RFU faces backlash after asking Twickenham bondholders to write off as much as £ 16,000 in loans to aid the union’s finances as the request is labeled ‘distasteful’
- The Rugby Football Union is struggling to recover its ailing finances after Covid
- They have asked some bondholders to write off loans of up to £ 16,000
- Move is described by some bonds as ‘distasteful’ and ‘unfair’
The Rugby Football Union is facing a backlash from some of its wealthiest supporters after asking Twickenham bondholders to write off loans of up to £ 16,000 to help restore the league’s ailing finances.
Sportsmail has been approached by numerous disaffected fans from England who were unhappy with the Debenture Donation Campaign and accused previous RFU administrations of financial mismanagement.
The donation campaign is an attempt by the RFU to get the 7,500 current bondholders to donate their fees, which cost between £ 9,000 and £ 16,000 for the right to purchase match tickets from Twickenham for a period of 10 years.
The RFU has asked some of its wealthiest supporters to write off loans of up to £ 16,000
Under the terms of the original agreement, they would have to be repaid the full value of their bond loan after 75 years, but the RFU now wants to keep the money to improve their balance sheet.

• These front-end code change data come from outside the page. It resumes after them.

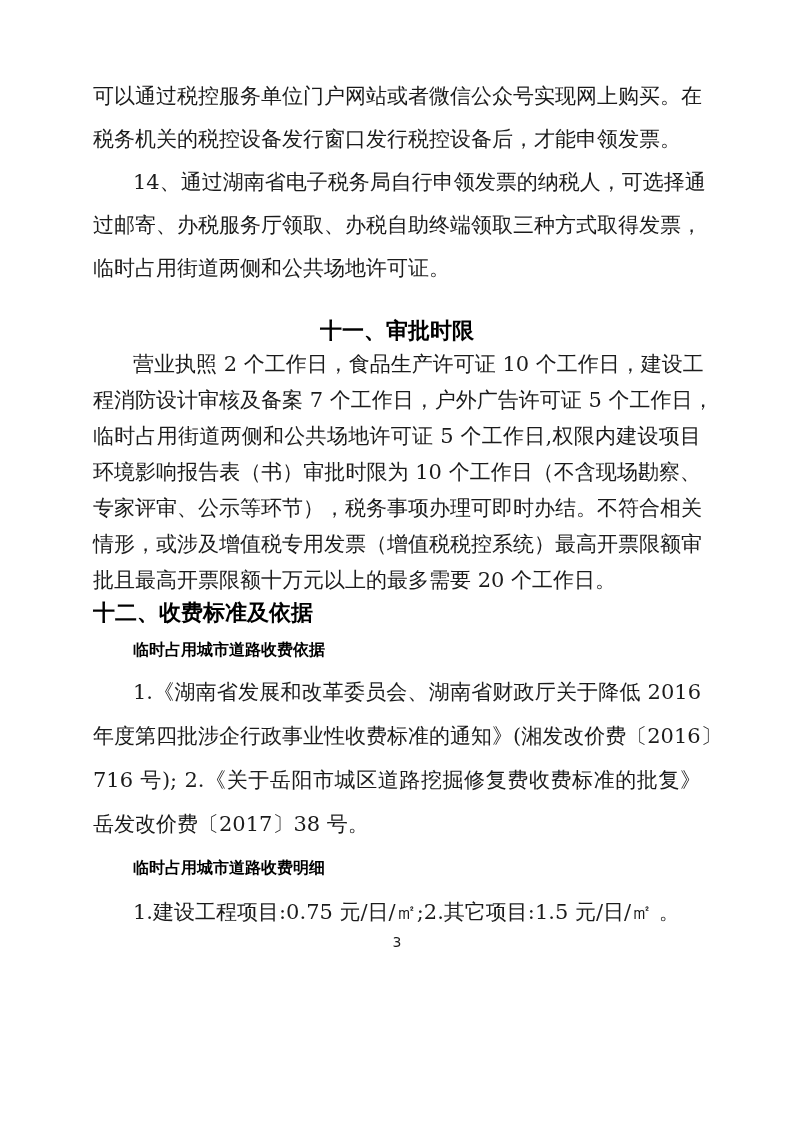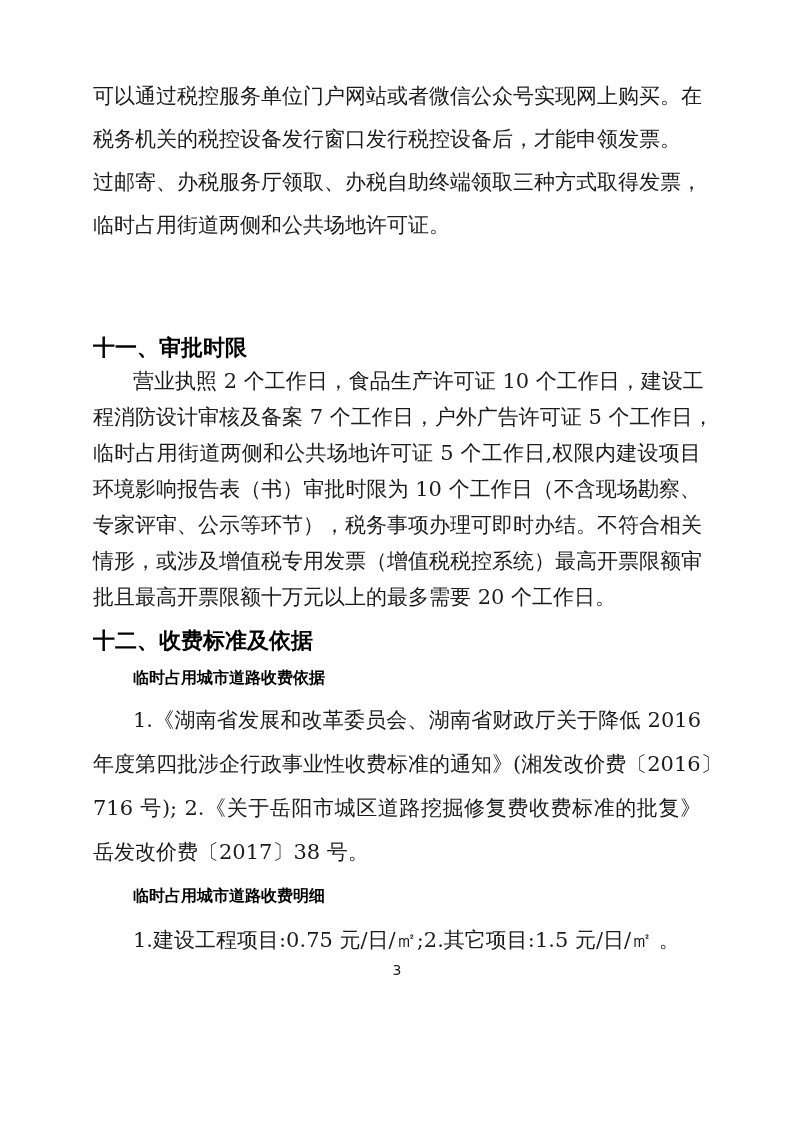--- a/index.html
+++ b/index.html
@@ -24,22 +24,22 @@
 
   .para-a .line, .para-b .line { line-height: 43px; }
   .para-c .line, .para-d .line { line-height: 36px; }
   .para-e .line, .para-f .line { line-height: 44px; }
 
   .heading {
     font-family: "DejaVu Sans", "Liberation Sans", sans-serif;
     font-weight: bold; color: #000;
     font-size: 22px; line-height: 30px;
   }
-  .h11 { margin-top: 86px; }
-  .h12 { margin-top: 11px; }
+  .h11 { margin-top: 26px; text-align: center; }
+  .h12 { margin-top: 0; }
   .subheading {
     font-family: "DejaVu Sans", "Liberation Sans", sans-serif;
     font-weight: bold; color: #000;
     font-size: 16px; line-height: 30px;
     padding-left: 40px;
     margin-top: 7px;
   }
   .para-c { margin-top: 0; }
   .para-e { margin-top: 5px; }
   .para-f { margin-top: 7px; }
@@ -56,20 +56,21 @@
 
 <div class="page">
   <div class="content">
 
     <div class="para para-a">
       <div class="line">可以通过税控服务单位门户网站或者微信公众号实现网上购买。在</div>
       <div class="line end">税务机关的税控设备发行窗口发行税控设备后，才能申领发票。</div>
     </div>
 
     <div class="para para-b">
+      <div class="line ind">14、通过湖南省电子税务局自行申领发票的纳税人，可选择通</div>
       <div class="line">过邮寄、办税服务厅领取、办税自助终端领取三种方式取得发票，</div>
       <div class="line end">临时占用街道两侧和公共场地许可证。</div>
     </div>
 
     <div class="heading h11">十一、审批时限</div>
 
     <div class="para para-c">
       <div class="line ind">营业执照 2 个工作日，食品生产许可证 10 个工作日，建设工</div>
       <div class="line">程消防设计审核及备案 7 个工作日，户外广告许可证 5 个工作日，</div>
       <div class="line">临时占用街道两侧和公共场地许可证 5 个工作日,权限内建设项目</div>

The RFU has lost around £ 140 million as a result of the pandemic and is seeking to reduce the debt of a bond loan that currently stands at £ 229 million, while also making use of the Gift Aid that can be recovered from donations to the Rugby Football Foundation ( RFF). , their charity trust.
Nearly 1,000 bondholders have confirmed their willingness to write off the loans – by cutting the RFU’s liability by £ 32 million and raising £ 1.4 million for the grassroots game – but more than 6,500 have not and many are not happy to be asked for it.
The Rugby Football Union’s commitment to funding grass-roots rugby is also being questioned
The RFU’s commitment to fund rugby at grassroots level is also being questioned as their support for community coaches has been decimated by the Covid-induced cuts.
“It’s unfair and distasteful,” a bondholder told Sportsmail. “If the RFU had come clean and called for a bailout, I might have agreed, but dressing it up as helping the base is unfair.”
Resentment between the RFU and supporters has been dormant since the East Stand redevelopment, funded by the bonds in 2017, went £ 10 million over budget. “The RFU has over-spent en masse and has a real cheek to ask fans for this money,” said another bondholder. “They’re trying to fix the cracks of their mismanagement.”
Despite such criticism, other bondholders have welcomed the opportunity to help fund the grassroots game without losing their ticket privileges.